> _Your objective_
Retype word for word the first line of the listing and each line after it up to the line with "- composer require flagrow/bazaar", with the pictures taken out.

> _The records_
○ ○ ○ ○ ○
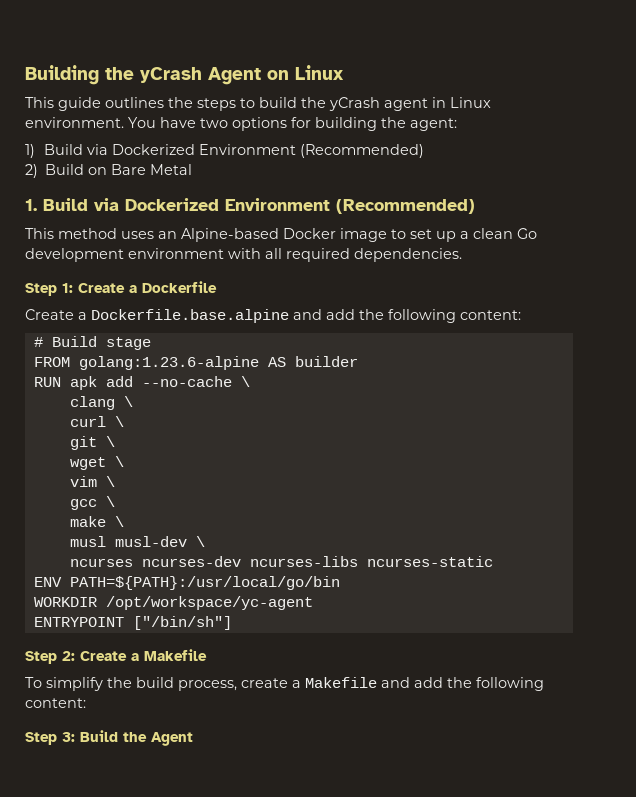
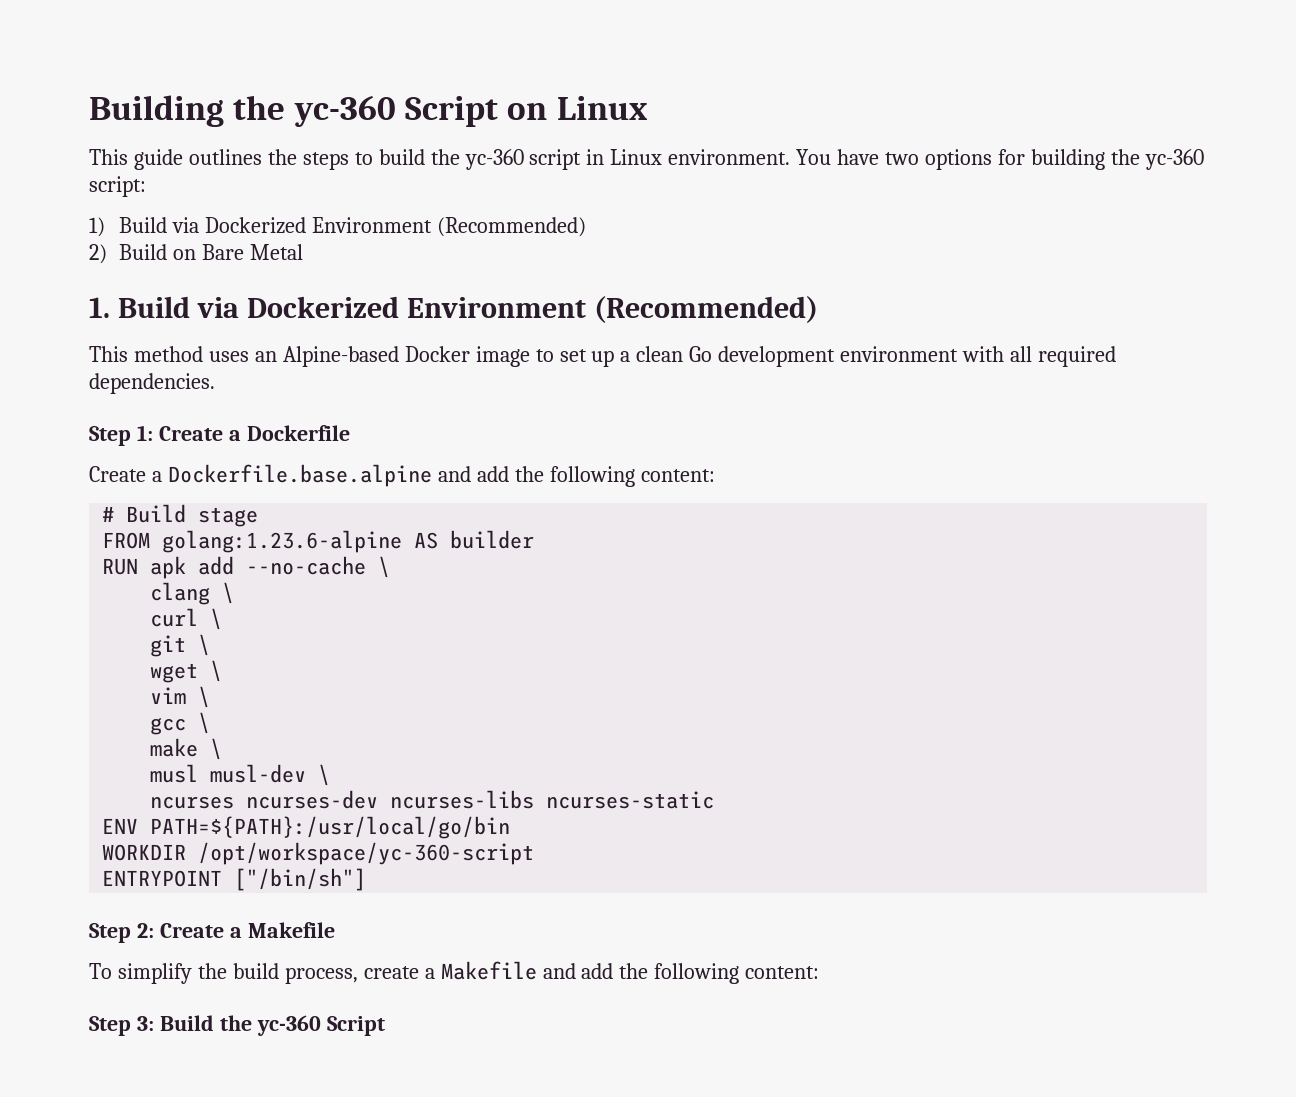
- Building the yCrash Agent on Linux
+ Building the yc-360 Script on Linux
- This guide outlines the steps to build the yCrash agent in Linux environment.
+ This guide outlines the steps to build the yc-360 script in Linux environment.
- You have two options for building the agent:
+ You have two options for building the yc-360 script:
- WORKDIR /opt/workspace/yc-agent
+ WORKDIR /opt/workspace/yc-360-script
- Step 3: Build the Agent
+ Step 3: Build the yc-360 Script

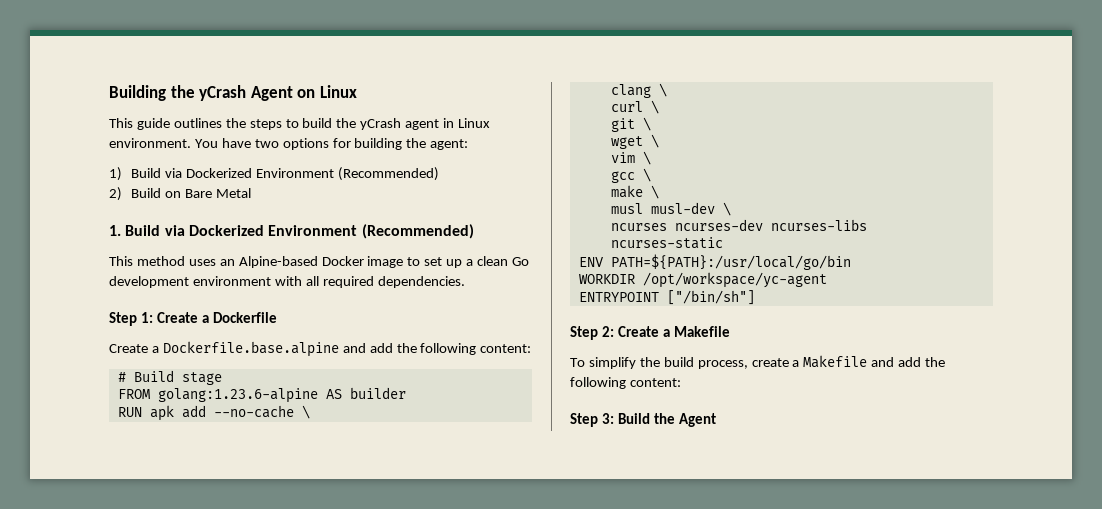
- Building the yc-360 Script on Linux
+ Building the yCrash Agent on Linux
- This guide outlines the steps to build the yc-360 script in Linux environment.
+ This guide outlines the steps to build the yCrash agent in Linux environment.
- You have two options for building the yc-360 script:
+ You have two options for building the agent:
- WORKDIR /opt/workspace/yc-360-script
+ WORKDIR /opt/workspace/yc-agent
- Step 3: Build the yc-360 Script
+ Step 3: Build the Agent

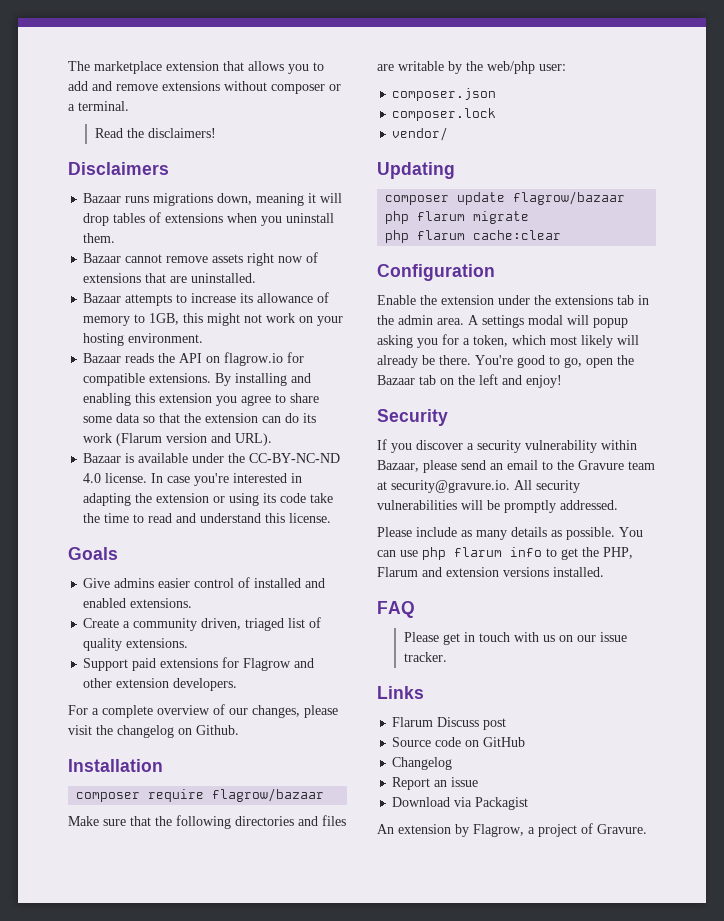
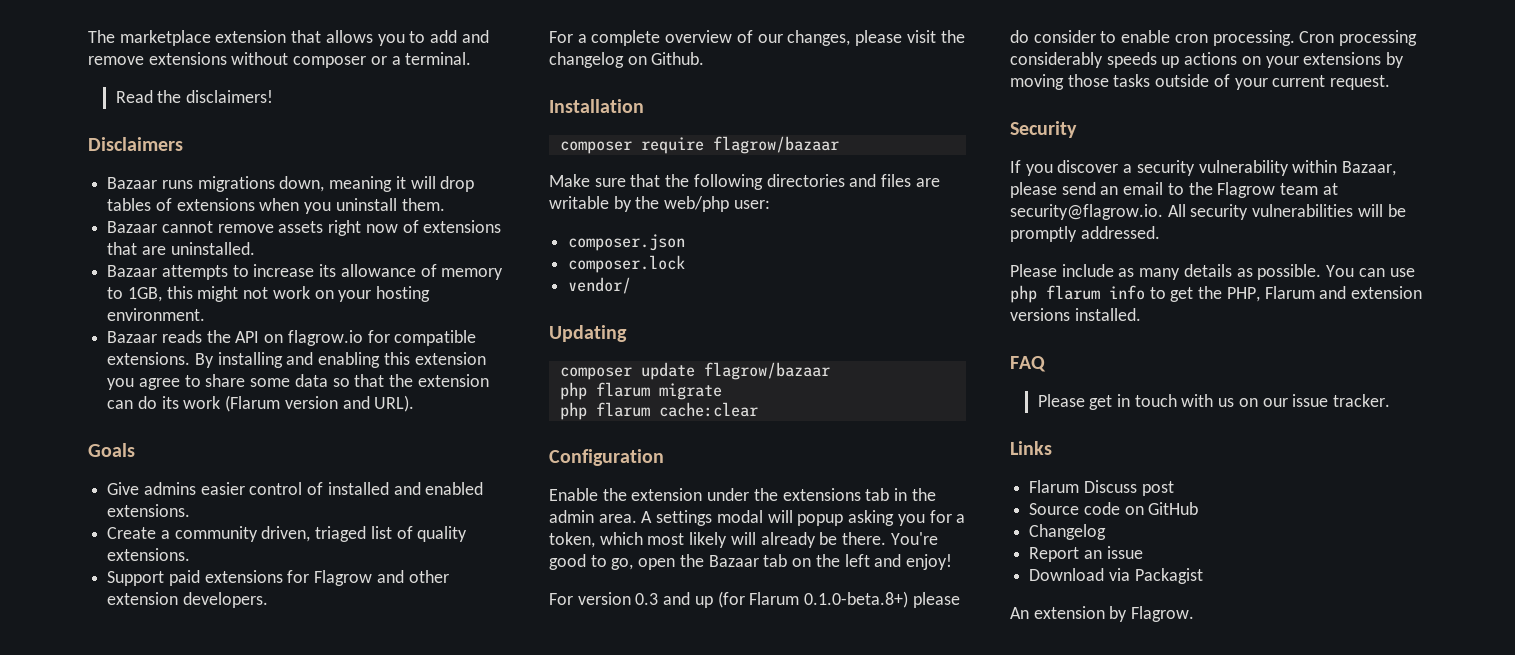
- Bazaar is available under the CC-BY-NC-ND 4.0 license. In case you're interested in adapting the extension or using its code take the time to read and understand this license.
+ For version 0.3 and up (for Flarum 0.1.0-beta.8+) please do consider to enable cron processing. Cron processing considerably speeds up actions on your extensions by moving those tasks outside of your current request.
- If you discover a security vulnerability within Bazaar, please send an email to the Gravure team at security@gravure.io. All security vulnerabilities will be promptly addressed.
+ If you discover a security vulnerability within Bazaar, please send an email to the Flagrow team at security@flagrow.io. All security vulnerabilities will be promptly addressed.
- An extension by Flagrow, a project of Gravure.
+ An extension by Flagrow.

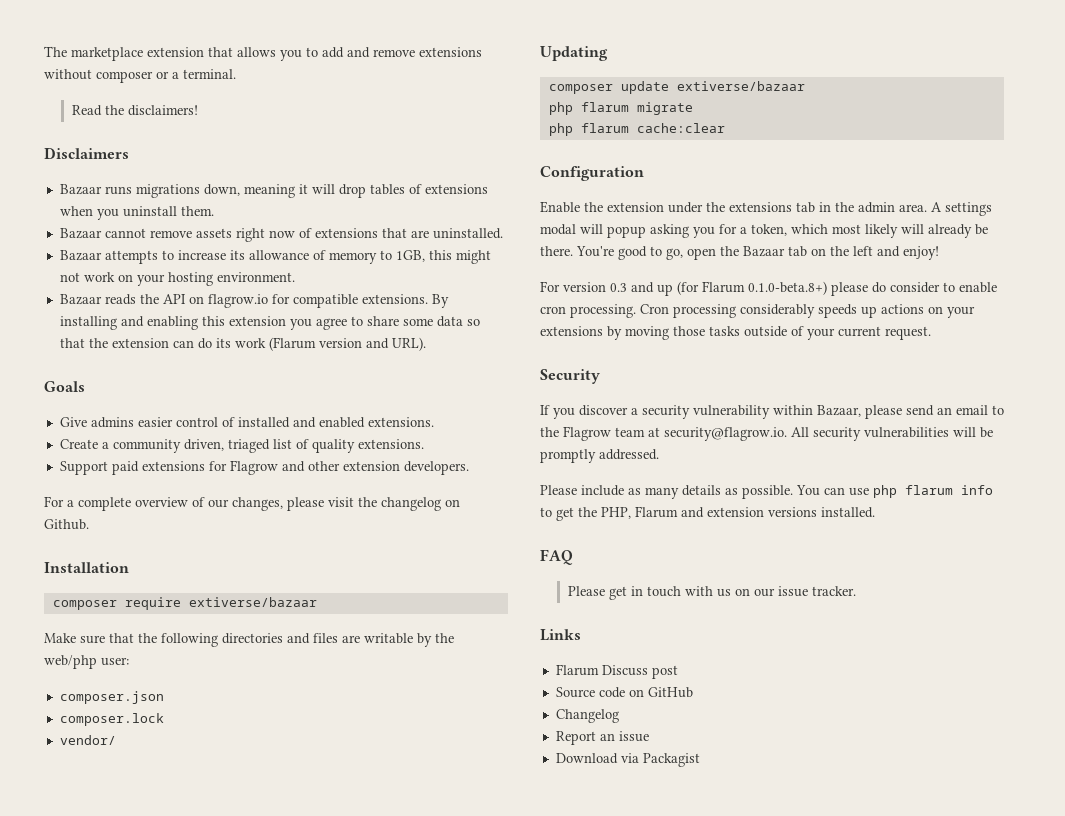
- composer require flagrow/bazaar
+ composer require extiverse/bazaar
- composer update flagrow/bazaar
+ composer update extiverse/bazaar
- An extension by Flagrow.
○ ○ ○ ○ ○
> _Task response_
- Building the yCrash Agent on Linux
+ Building the yc-360 Script on Linux
- This guide outlines the steps to build the yCrash agent in Linux environment.
+ This guide outlines the steps to build the yc-360 script in Linux environment.
- You have two options for building the agent:
+ You have two options for building the yc-360 script:
- WORKDIR /opt/workspace/yc-agent
+ WORKDIR /opt/workspace/yc-360-script
- Step 3: Build the Agent
+ Step 3: Build the yc-360 Script

- Building the yc-360 Script on Linux
+ Building the yCrash Agent on Linux
- This guide outlines the steps to build the yc-360 script in Linux environment.
+ This guide outlines the steps to build the yCrash agent in Linux environment.
- You have two options for building the yc-360 script:
+ You have two options for building the agent:
- WORKDIR /opt/workspace/yc-360-script
+ WORKDIR /opt/workspace/yc-agent
- Step 3: Build the yc-360 Script
+ Step 3: Build the Agent

- Bazaar is available under the CC-BY-NC-ND 4.0 license. In case you're interested in adapting the extension or using its code take the time to read and understand this license.
+ For version 0.3 and up (for Flarum 0.1.0-beta.8+) please do consider to enable cron processing. Cron processing considerably speeds up actions on your extensions by moving those tasks outside of your current request.
- If you discover a security vulnerability within Bazaar, please send an email to the Gravure team at security@gravure.io. All security vulnerabilities will be promptly addressed.
+ If you discover a security vulnerability within Bazaar, please send an email to the Flagrow team at security@flagrow.io. All security vulnerabilities will be promptly addressed.
- An extension by Flagrow, a project of Gravure.
+ An extension by Flagrow.

- composer require flagrow/bazaar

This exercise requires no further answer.